*** Block opens ***

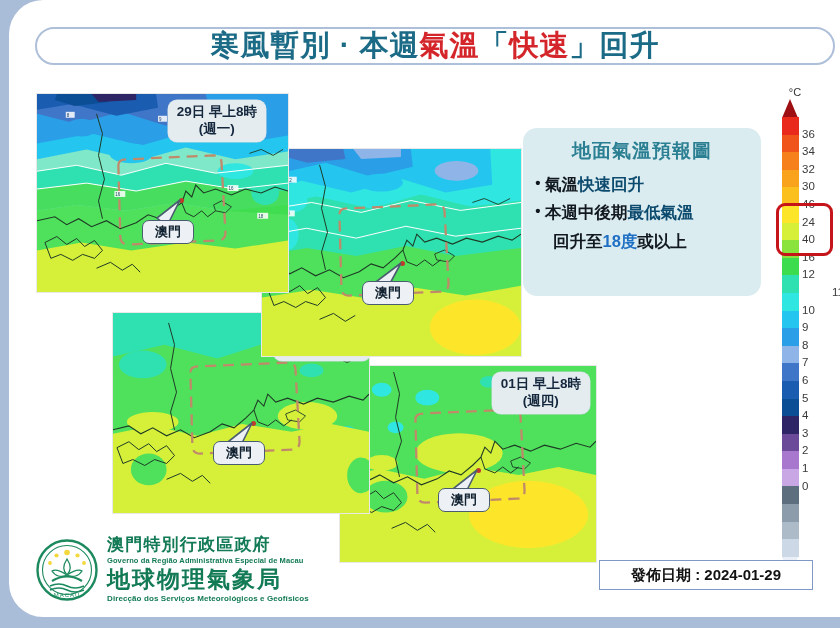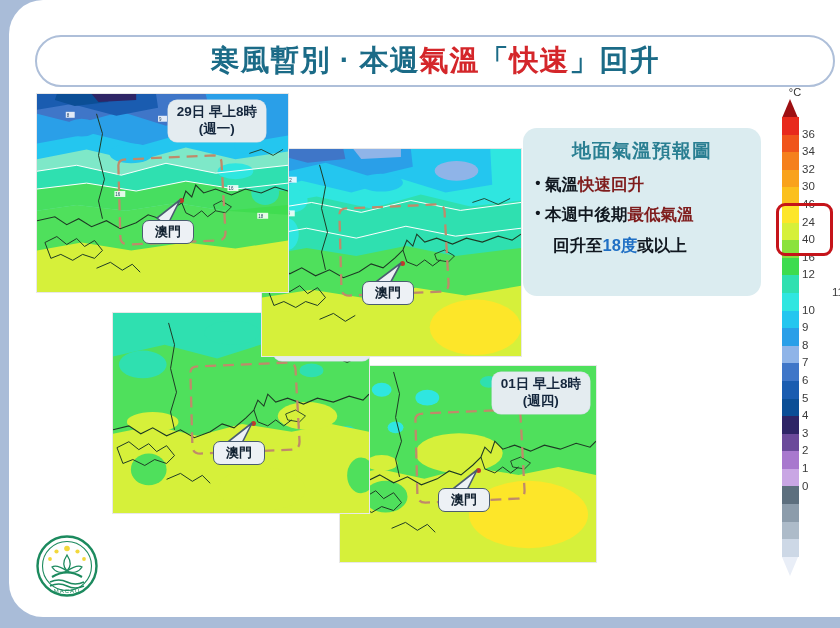--- a/index.html
+++ b/index.html
@@ -20,25 +20,25 @@
     position: absolute;
     left: 9px; top: 0px; right: 0px; bottom: 11px;
     background: #ffffff;
     border-top-left-radius: 34px;
     border-bottom-left-radius: 34px;
   }
 
   
   #title-pill {
     position: absolute;
-    left: 26px; top: 27px; width: 800px; height: 52px;
+    left: 26px; top: 27px; width: 800px; height: 38px;
     background: #ffffff;
     border: 2.5px solid #aebfd9;
     border-radius: 26px;
-    display: flex; align-items: center; justify-content: center; margin-top: 8px;
+    display: flex; align-items: center; justify-content: center;
   }
   #title-text {
     font-size: 29px; font-weight: bold; letter-spacing: 1px;
     white-space: nowrap;
   }
   .t-teal { color: #1b6b87; }
   .t-red  { color: #d4262a; }
 
   
   .panel {
@@ -99,21 +99,21 @@
   .info-bullet {
     display: flex; align-items: flex-start;
     font-size: 16.5px; font-weight: bold; color: #111820;
     line-height: 1.35; margin-bottom: 6px;
   }
   .info-bullet .dot {
     flex: 0 0 auto; width: 14px; text-align: center;
     font-size: 15px; line-height: 1.35; color: #111820;
   }
   .info-bullet .txt { flex: 1 1 auto; }
-  .hl-red  { color: #7f1d1d; font-family: Liberation Mono, monospace; }
+  .hl-red  { color: #0c4a6e; }
   .hl-blue { color: #1f6fc4; }
   #info-line3 {
     font-size: 16.5px; font-weight: bold; color: #111820;
     padding-left: 22px; line-height: 1.35;
   }
 
   
   #colorbar-wrap { position: absolute; left: 763px; top: 86px; width: 66px; height: 470px; }
   #cb-unit {
     position: absolute; left: 8px; top: 0; width: 30px;
@@ -497,17 +497,26 @@
           <path d="M31 36 C25 32 19 30 16 32 C19 37 25 39 31 36 Z"></path>
           <path d="M31 36 C37 32 43 30 46 32 C43 37 37 39 31 36 Z"></path>
         </g>
 
         <path d="M16 42 Q31 33 46 42" stroke="#1c8a5e" stroke-width="2.1" fill="none"></path>
         <path d="M14 47 Q23 43 31 47 Q39 51 48 47" stroke="#1c8a5e" stroke-width="1.7" fill="none"></path>
         <path d="M14 51 Q23 47 31 51 Q39 55 48 51" stroke="#1c8a5e" stroke-width="1.5" fill="none"></path>
         <text x="31" y="58" font-size="6" fill="#1c8a5e" text-anchor="middle" font-family="sans-serif" letter-spacing="1">MACAU</text>
       </svg>
     </div>
-  </div>
-
+    <div id="logo-texts">
+      <div class="logo-zh-1">澳門特別行政區政府</div>
+      <div class="logo-pt-1">Governo da Região Administrativa Especial de Macau</div>
+      <div class="logo-zh-2">地球物理氣象局</div>
+      <div class="logo-pt-2">Direcção dos Serviços Meteorológicos e Geofísicos</div>
+    </div>
+  </div>
+
+  <div id="issue-box">
+    <span>發佈日期 : 2024-01-29</span>
+  </div>
 
 </div>
 </div>
 
 </body></html>

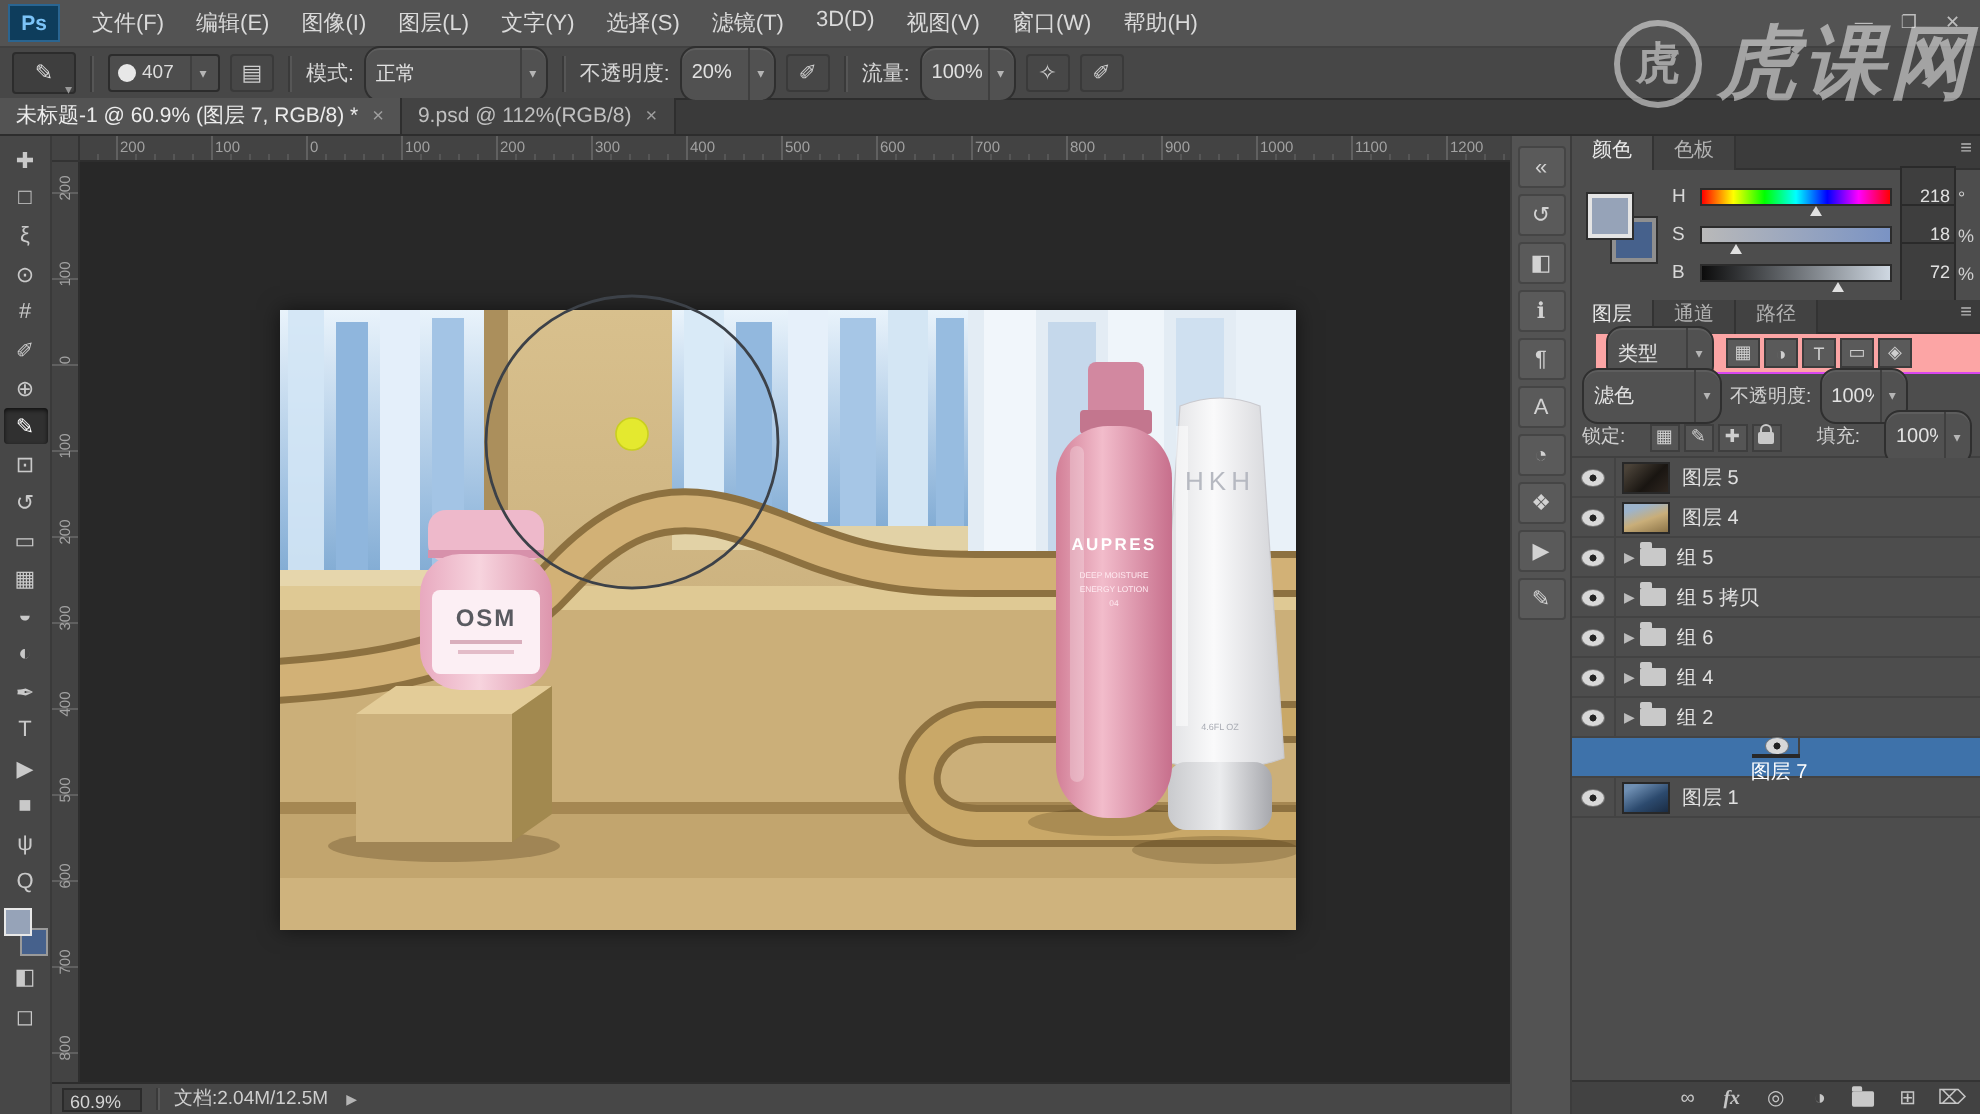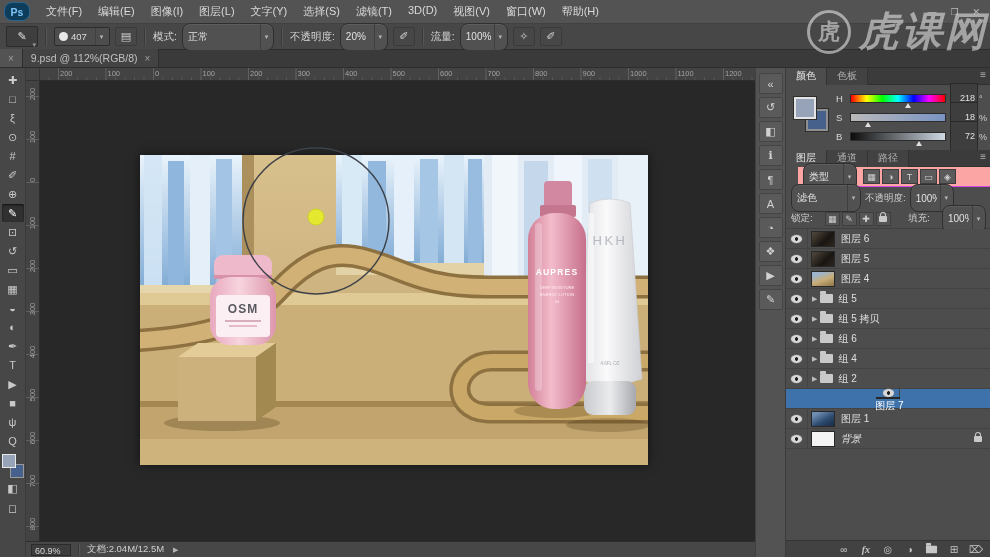--- a/index.html
+++ b/index.html
@@ -2,21 +2,21 @@
 <html><head>
 <meta charset="utf-8">
 <style>
   html,body{margin:0;padding:0;background:#222;}
   #app{position:relative;width:990px;height:557px;background:#535353;
        font-family:"Liberation Sans","DejaVu Sans",sans-serif;overflow:hidden;user-select:none;}
   
   .menubar{position:absolute;left:0;top:0;width:990px;height:24px;background:#535353;
            border-bottom:1px solid #414141;display:flex;align-items:center;padding-left:4px;box-sizing:border-box;}
   .pslogo{width:24px;height:17px;background:#0e3d5c;color:#7cc4f8;font-size:10.5px;font-weight:bold;
-          display:flex;align-items:center;justify-content:center;border-radius:8px;border:1px solid #2a6591;margin-right:8px;}
+          display:flex;align-items:center;justify-content:center;border-radius:0;border:1px solid #2a6591;margin-right:8px;}
   .menu-items{display:flex;}
   .menu-item{font-size:11px;color:#dadada;padding:4px 8px;cursor:default;white-space:nowrap;}
   .win-controls{margin-left:auto;display:flex;gap:14px;padding-right:10px;}
   .winbtn{color:#bdbdbd;font-size:9px;}
   
   .optionsbar{position:absolute;left:0;top:24px;width:990px;height:26px;background:#474747;
               border-bottom:1px solid #2d2d2d;display:flex;align-items:center;gap:5px;padding:0 6px;box-sizing:border-box;}
   .sep{width:1px;height:18px;background:#3a3a3a;border-right:1px solid #565656;margin:0 2px;}
   .opt-tool{width:30px;height:19px;background:#3e3e3e;border:1px solid #2c2c2c;border-radius:2px;
             display:flex;align-items:center;justify-content:center;color:#ddd;font-size:11px;position:relative;}
@@ -210,20 +210,21 @@
     <div class="dd" style="width:48px">
       <span class="ddv">100%</span>
       <span class="dda">▾</span>
     </div>
     <div class="opt-icon">✧</div>
     <div class="opt-icon">✐</div>
   </div>
 
   <div class="tabbar">
       <div class="tab active">
+        <span>未标题-1 @ 60.9% (图层 7, RGB/8) *</span>
         <span class="tab-close">×</span>
       </div>
       <div class="tab">
         <span>9.psd @ 112%(RGB/8)</span>
         <span class="tab-close">×</span>
       </div>
     </div>
 
   <div class="toolbar">
     <div>
@@ -503,27 +504,20 @@
         <span class="ddv">100%</span>
         <span class="dda">▾</span>
       </div>
     </div>
     <div class="layers-list">
         <div class="layer-row">
           <span class="eye-cell">
             <span class="eye"></span>
           </span>
           <span class="thumb t-dark"></span>
-          <span class="lname">图层 6</span>
-        </div>
-        <div class="layer-row">
-          <span class="eye-cell">
-            <span class="eye"></span>
-          </span>
-          <span class="thumb t-dark"></span>
           <span class="lname">图层 5</span>
         </div>
         <div class="layer-row">
           <span class="eye-cell">
             <span class="eye"></span>
           </span>
           <span class="thumb t-scene"></span>
           <span class="lname">图层 4</span>
         </div>
         <div class="layer-row">
@@ -572,28 +566,20 @@
           </span>
           <span class="thumb t-checker"></span>
           <span class="lname">图层 7</span>
         </div>
         <div class="layer-row">
           <span class="eye-cell">
             <span class="eye"></span>
           </span>
           <span class="thumb t-blue"></span>
           <span class="lname">图层 1</span>
-        </div>
-        <div class="layer-row">
-          <span class="eye-cell">
-            <span class="eye"></span>
-          </span>
-          <span class="thumb t-white"></span>
-          <span class="lname bgname">背景</span>
-          <span class="lockico"></span>
         </div>
       </div>
     <div class="layers-bottom">
         <span class="bbtn">∞</span>
         <span class="bbtn fx">fx</span>
         <span class="bbtn">◎</span>
         <span class="bbtn">◑</span>
         <span class="bbtn">
           <span class="folder small"></span>
         </span>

*** Block closes ***

**BRIEF:** Check every line of the data above for the string "radius", and copy those that have it.

**OUTPUT OF THE EXERCISE:**
     border-top-left-radius: 34px;
     border-bottom-left-radius: 34px;
     border-radius: 26px;
-          display:flex;align-items:center;justify-content:center;border-radius:8px;border:1px solid #2a6591;margin-right:8px;}
+          display:flex;align-items:center;justify-content:center;border-radius:0;border:1px solid #2a6591;margin-right:8px;}
   .opt-tool{width:30px;height:19px;background:#3e3e3e;border:1px solid #2c2c2c;border-radius:2px;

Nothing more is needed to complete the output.